Quote:Prime Minister Giorgia Meloni, a staunch right-wing conservative, is as close an ally as President Donald Trump has in Europe. But that hasn’t stopped the U.S. Commerce Department from threatening to hit Italian pasta with a punitive antidumping tariff.
If the case isn’t resolved in the coming weeks — a potentially challenging timeline given the government shutdown in the United States — 13 of Italy’s largest pasta exporters would face punishing duties of 91.74 percent on everything from short tubes of rigatoni to chunky threads of pappardelle. That’s on top of the 15 percent imposed by the Trump administration on goods exported from the European Union.
Together, they push the total tariff amount on the most emblematic Italian export to nearly 107 percent.

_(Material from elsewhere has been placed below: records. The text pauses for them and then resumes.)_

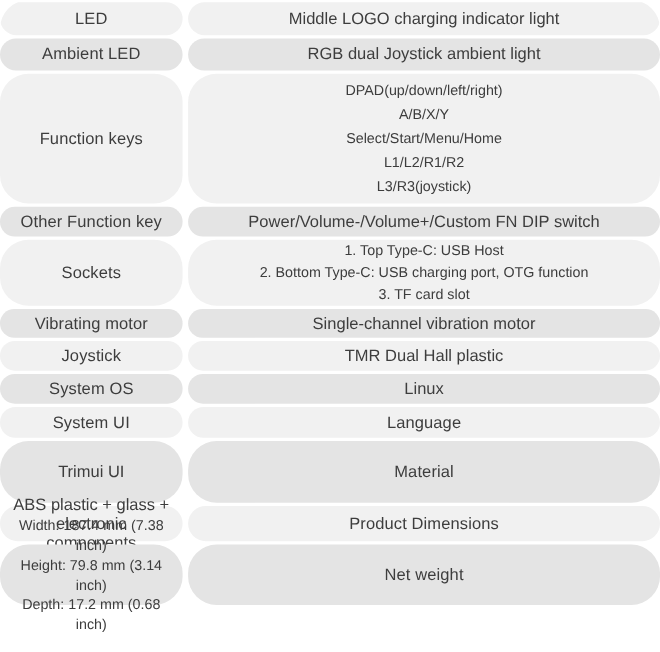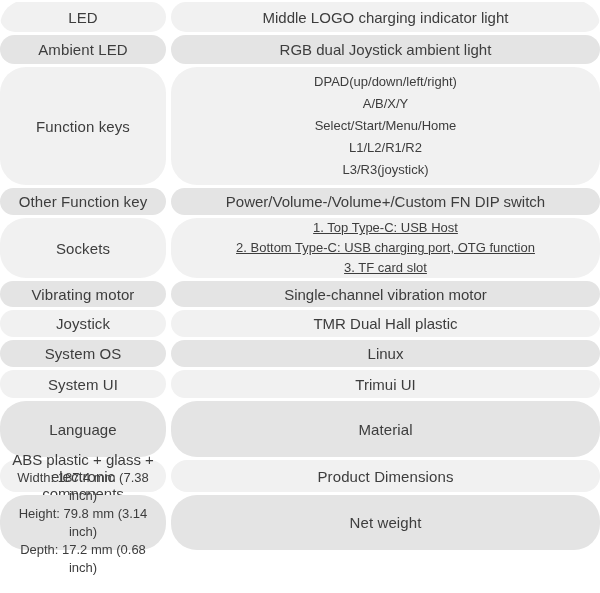--- a/index.html
+++ b/index.html
@@ -42,21 +42,21 @@
     letter-spacing:0.1px;
     padding:0 4px;
   }
   .value-cell{
     font-size:15px;
     padding:0 10px;
   }
   .value-cell.small{font-size:13px;}
   .value-cell .line{display:block;}
   .lh22 .line{line-height:22px;}
-  .lh20 .line{line-height:20px;text-decoration:underline;}
+  .lh20 .line{line-height:20px;}
   .lh18 .line{line-height:18px;}
   .wrap2{line-height:22px;}
 </style>
 </head>
 <body>
 
 <div class="spec-table">
 
   <div class="cell label-cell">LED</div>
   <div class="cell value-cell">Middle LOGO charging indicator light</div>
@@ -86,23 +86,23 @@
   <div class="cell label-cell">Vibrating motor</div>
   <div class="cell value-cell">Single-channel vibration motor</div>
 
   <div class="cell label-cell">Joystick</div>
   <div class="cell value-cell">TMR Dual Hall plastic</div>
 
   <div class="cell label-cell">System OS</div>
   <div class="cell value-cell">Linux</div>
 
   <div class="cell label-cell">System UI</div>
+  <div class="cell label-cell">Language</div>
+
   <div class="cell value-cell">Trimui UI</div>
-
-  <div class="cell label-cell">Language</div>
 
   <div class="cell label-cell">Material</div>
   <div class="cell value-cell">ABS plastic + glass + electronic components</div>
 
   <div class="cell label-cell">Product Dimensions</div>
   <div class="cell value-cell small lh18">
     <span class="line">Width: 187.4 mm (7.38 inch)</span>
     <span class="line">Height: 79.8 mm (3.14 inch)</span>
     <span class="line">Depth: 17.2 mm (0.68 inch)</span>
   </div>

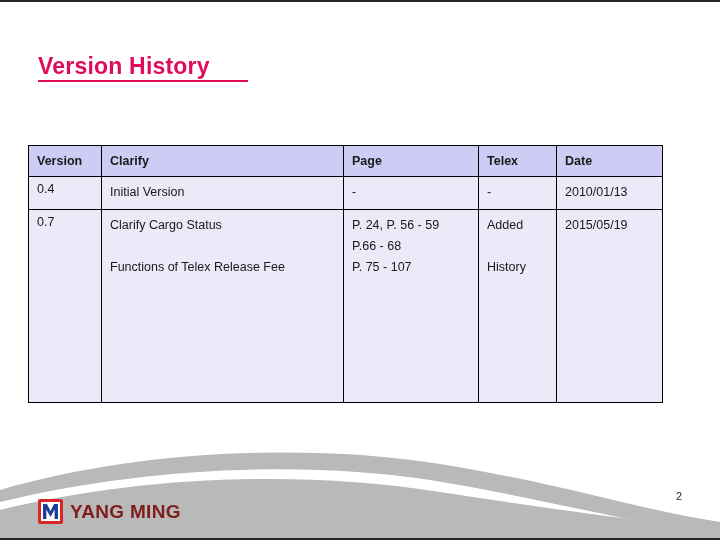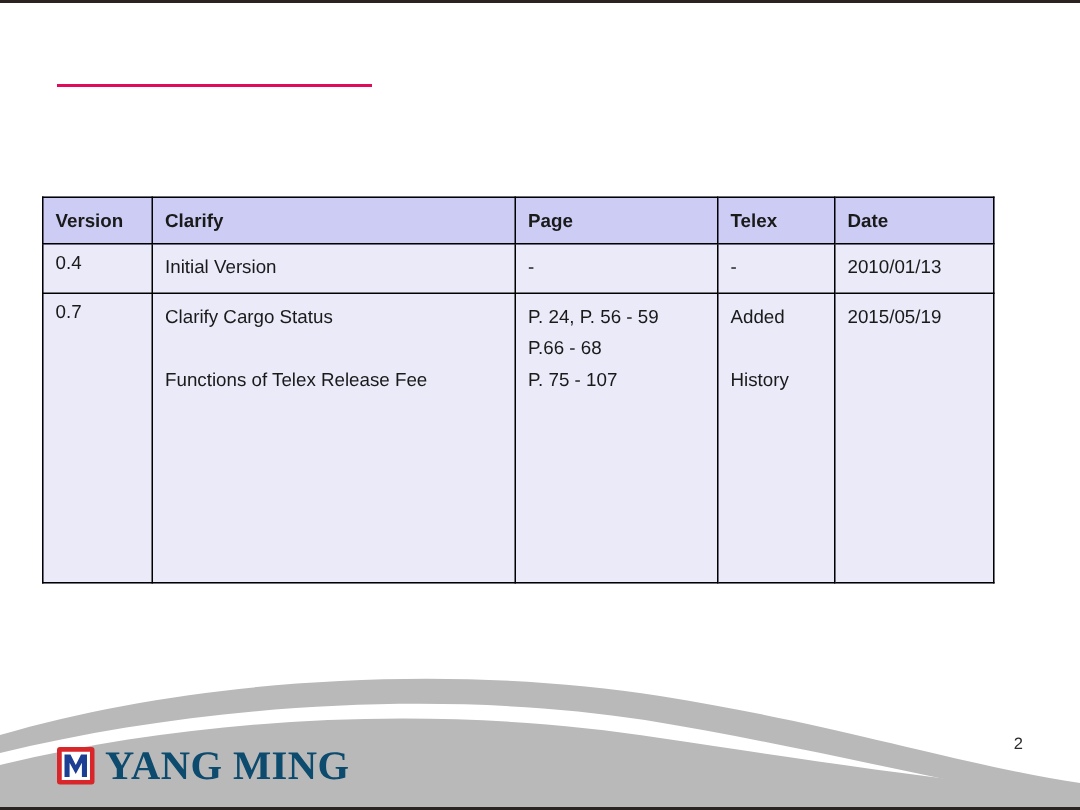--- a/index.html
+++ b/index.html
@@ -43,25 +43,25 @@
     margin-top: 2px;
     height: 2px;
     width: 210px;
     background: #e00b5b;
   }
 
   
   .vh-table {
     position: absolute;
     left: 28px;
-    top: 129px;
+    top: 143px;
     width: 634px;
     border-collapse: collapse;
     table-layout: fixed;
-    background: #c4b5fd;
+    background: #ec4899;
   }
   .vh-table td, .vh-table th {
     border: 1.5px solid #000000;
     padding: 5px 7px 5px 8px;
     font-size: 12.5px;
     color: #1a1a1a;
     vertical-align: top;
     text-align: left;
     font-family: "Liberation Sans", sans-serif;
     background: #eaeaf9;
@@ -117,44 +117,45 @@
     height: 25px;
     background: #d8262a;
     border-radius: 2px;
     position: relative;
     display: flex;
     align-items: center;
     justify-content: center;
   }
   .logo-mark svg { display: block; }
   .logo-text {
-    font-size: 27px;
+    font-size: 19px;
     font-weight: bold;
-    color: #0c4a6e;
+    color: #7f1d1d;
     letter-spacing: 0.3px;
     line-height: 1;
-    font-family: Liberation Serif, serif;
+    font-family: Liberation Sans, sans-serif;
   }
 
   
   .page-num {
     position: absolute;
     right: 38px;
     bottom: 36px;
     font-size: 11px;
     color: #2b2b2b;
     font-family: "Liberation Sans", sans-serif;
   }
 </style>
 </head>
 <body>
 
 <div class="slide">
 
   <div class="title-wrap">
+    <div class="slide-title">Version History</div>
     <div class="title-underline"></div>
   </div>
 
   <table class="vh-table">
     <colgroup>
       <col class="col-version">
       <col class="col-chapter">
       <col class="col-page">
       <col class="col-reason">
       <col class="col-date">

In the United States, such probes into alleged “dumping” — whether foreign companies selling their goods in the U.S. at a cheaper rate then at home — are routine. But outraged Italian companies and industry groups say they have never seen such stratospherically high duties applied across the board. They call the duties — prompted by a complaint by two U.S. manufacturers — a trade barrier aimed at shutting them out of the lucrative American market so that U.S. pasta makers can seize additional market share.
The new duties would hit roughly 50 percent of Italy’s $780 million pasta exports to the United States, including 90 percent of its more expensive premium pastas, said Luigi Scordamaglia, CEO of the Italian food industry group Filiera Italia.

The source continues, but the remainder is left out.